Um bom livro de poemas, na maioria das vezes, vem carregado de expectativas. Dependendo do leitor, quase sempre se espera encontrar criações que nos levem à palavra em seu aspecto mais criativo, no qual percebamos o quanto ela se apresenta como instrumento para a construção poética e sirva de ponte para a “outra margem”.
Já dizia Octávio Paz, em o Arco e a Lira, que “na criação poética não há vitória sobre a matéria ou sobre os instrumentos, como quer a vã estética, e sim uma libertação da matéria [..], sem perder seus valores primários, seu peso original, são também pontes que nos levam a outra margem. [...] Ser ambivalente, a palavra poética é plenamente o que é – ritmo, cor, significado – e, também, é outra coisa: imagem.” Assim é “Canções no chão do tempo...”, de Arcângelo, um elo que nos leva para os sentidos criativo e poético da palavra.
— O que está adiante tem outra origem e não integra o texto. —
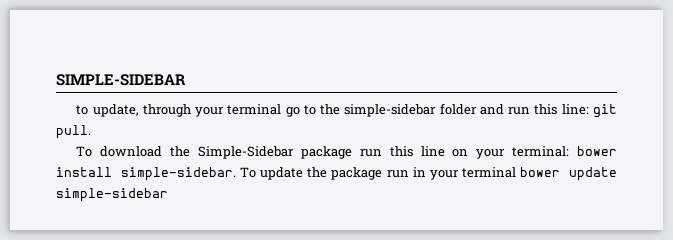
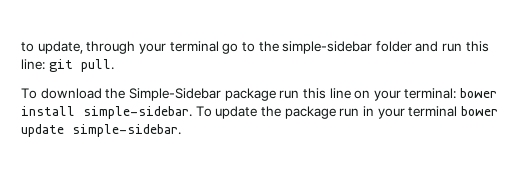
[56,74,186,86] SIMPLE-SIDEBAR // -> (21, 47) none
[56,188,168,202] simple-sidebar -> [72,124,181,137] simple-sidebar.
Em seus poemas encontramos um trabalho original valoroso de artífice com a forma, o ritmo e as imagens. Há um cuidado minucioso com a técnica concretista, como em “A palavra mundo”, “A palavra”, “A pedra e a pena” “Aquário” e “Chuva”, com as construções de haicais, em “Borboleta”, “Vaga luz”, “Acácias” e com a profundidade das imagens, em “Além daqui”, “Poema trabalho”, “Ausência”, “Tempo”, por exemplo, entre tantos outros aspectos por ele tão bem explorados.
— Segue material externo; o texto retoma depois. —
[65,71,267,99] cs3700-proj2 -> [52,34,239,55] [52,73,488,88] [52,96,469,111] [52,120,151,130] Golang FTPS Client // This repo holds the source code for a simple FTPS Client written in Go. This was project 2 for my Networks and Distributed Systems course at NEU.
Com extrema riqueza de imagens e significados, “Canções no chão do tempo...” é um convite ao deleite do espaço poético, ao refletir sobre a existência, a dor e a morte, como em “Ei, mãe”, em que o amor é forma de suportar a dor, a morte, ressignificar o presente e perpetuar a hereditariedade materna do aconchego, do abraço e do direcionamento. Como também em “Canto à dor”, em que o amor é visto como refrigério da alma (“Beijo”, “Diálogo”), muitas vezes perfilado pela angústia da efemeridade do tempo/vida (“Roteiro para cena inacabada”, “Longe”, “Balada para a última noite”). Destarte, os poemas de Arcângelo se voltam para a significação da matéria, abrindo espaço para uma arqueologia do afeto, dos sentidos, da forma e do ritmo. Uma leitura inquestionavelmente deliciosa e imperdível.
Naiva Batista Ferreira
Profa. Msc. em Estudos Literários (UFAM).